Come non andare allora da questo Signore? “Volgeranno lo sguardo a colui che hanno trafitto”. Un bel inno della Liturgia canta: “Quis non amantem rèdamet? quis non dilectus dìligat, et corde in isto sèligat aeterna tabernacula?” – “Chi non riamerà colui che lo ha tanto amato? Chi non vorrà bene a colui che gli ha voluto così profondamente bene, e non fisserà in quel cuore la sua stabile dimora?”.

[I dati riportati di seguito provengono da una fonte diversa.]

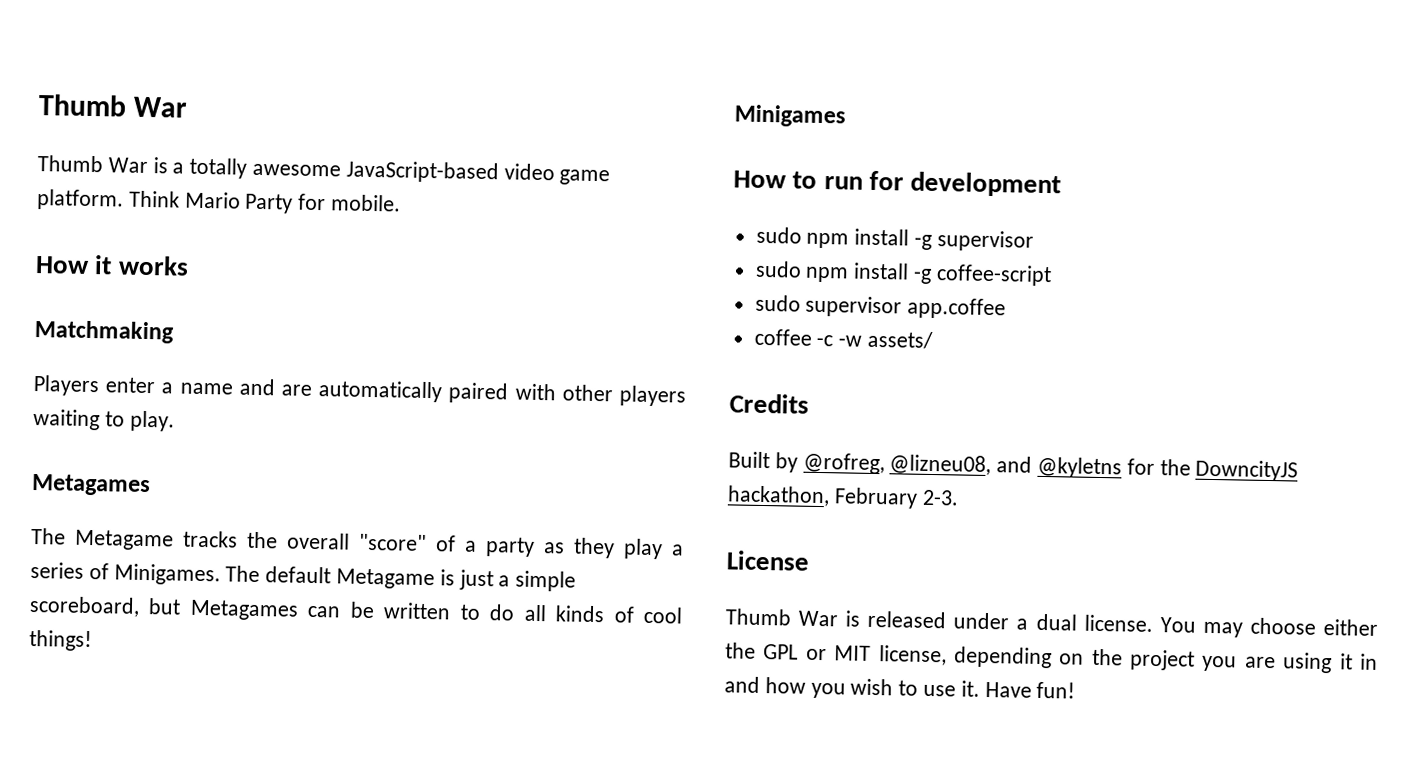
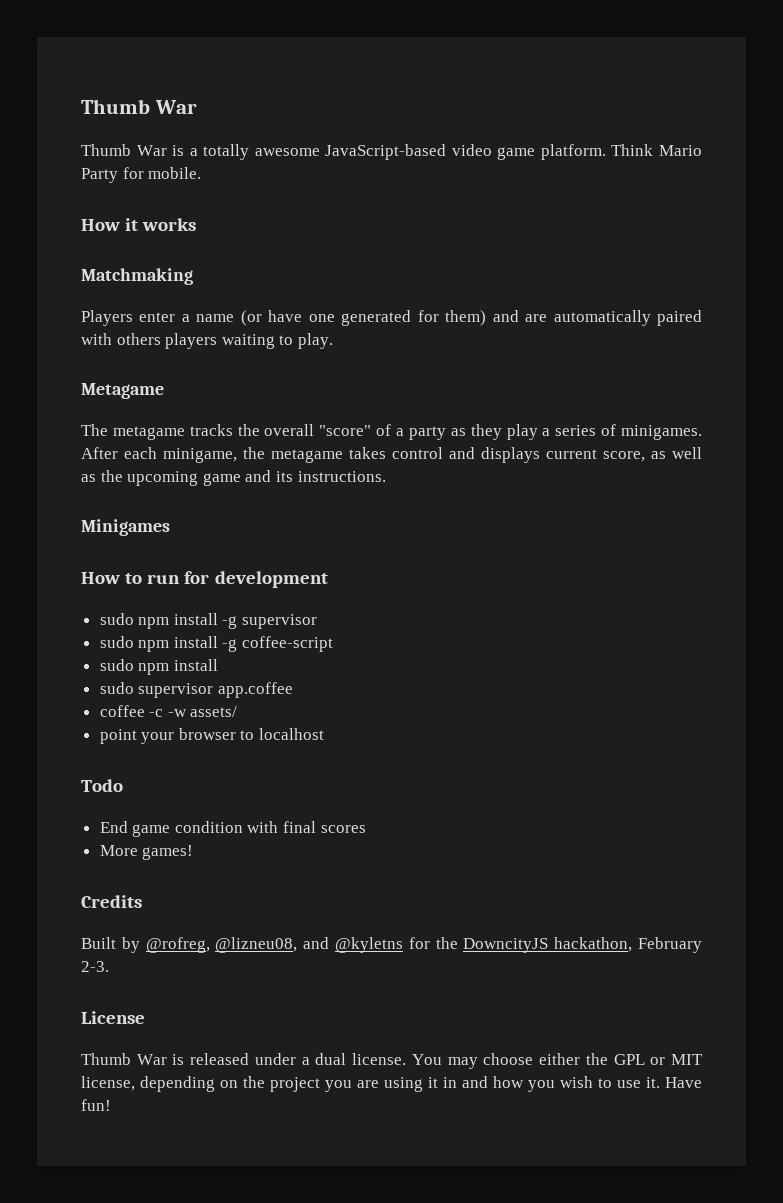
(233, 388) none -> [240,310,487,326] (or have one generated for them)
[561,384,613,402] other -> [116,333,161,345] others
[31,473,151,497] [31,527,174,551] Metagames // The Metagame -> [81,383,164,399] [81,424,185,440] Metagame // The metagame
[113,563,577,592] [29,595,683,624] [29,629,92,652] Minigames. The default Metagame is just a simple scoreboard, but Metagames can be written to do all kinds of cool things! -> [621,425,703,440] [81,447,702,463] [81,470,386,486] minigames. After each minigame, the metagame takes control and displays current score, as well as the upcoming game and its instructions.
(1052, 275) none -> [99,659,218,675] // sudo npm install
(934, 340) none -> [99,728,325,744] [81,779,123,792] [99,821,366,837] [99,845,194,860] // point your browser to localhost // Todo // End game condition with final scores // More games!

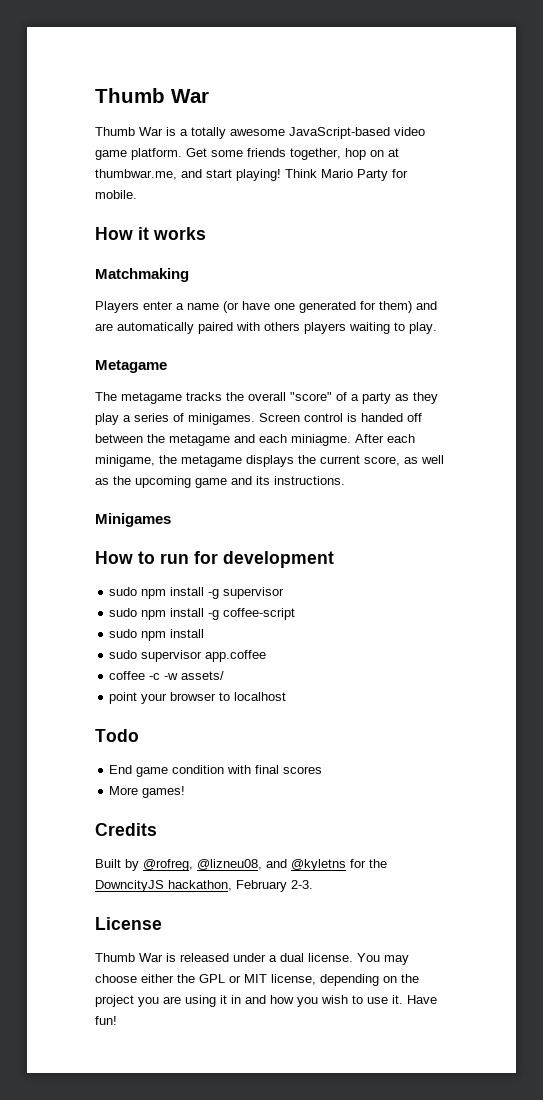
(606, 152) none -> [186,148,399,160] [95,169,281,181] Get some friends together, hop on at thumbwar.me, and start playing!
(703, 432) none -> [259,413,422,422] [95,434,351,446] Screen control is handed off between the metagame and each miniagme.
[349,447,540,463] takes control and displays -> [246,455,316,467] displays the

Ecco l’invito e la provocazione del Venerdì Santo, l’invito e la provocazione della croce e del Crocifisso. Lo ameremo questo Gesù? gli vorremo bene? Un bene che non resti solo emozione, semplice sentimento, ma che si tramuti in opere concrete: in tempo dato a lui per contemplarlo; in lotta contro il male e contro il peccato; in opere di bontà e di carità verso il prossimo; in accettazione e offerta delle nostre pene. Sia questo il contenuto del bacio che ora daremo al Crocifisso.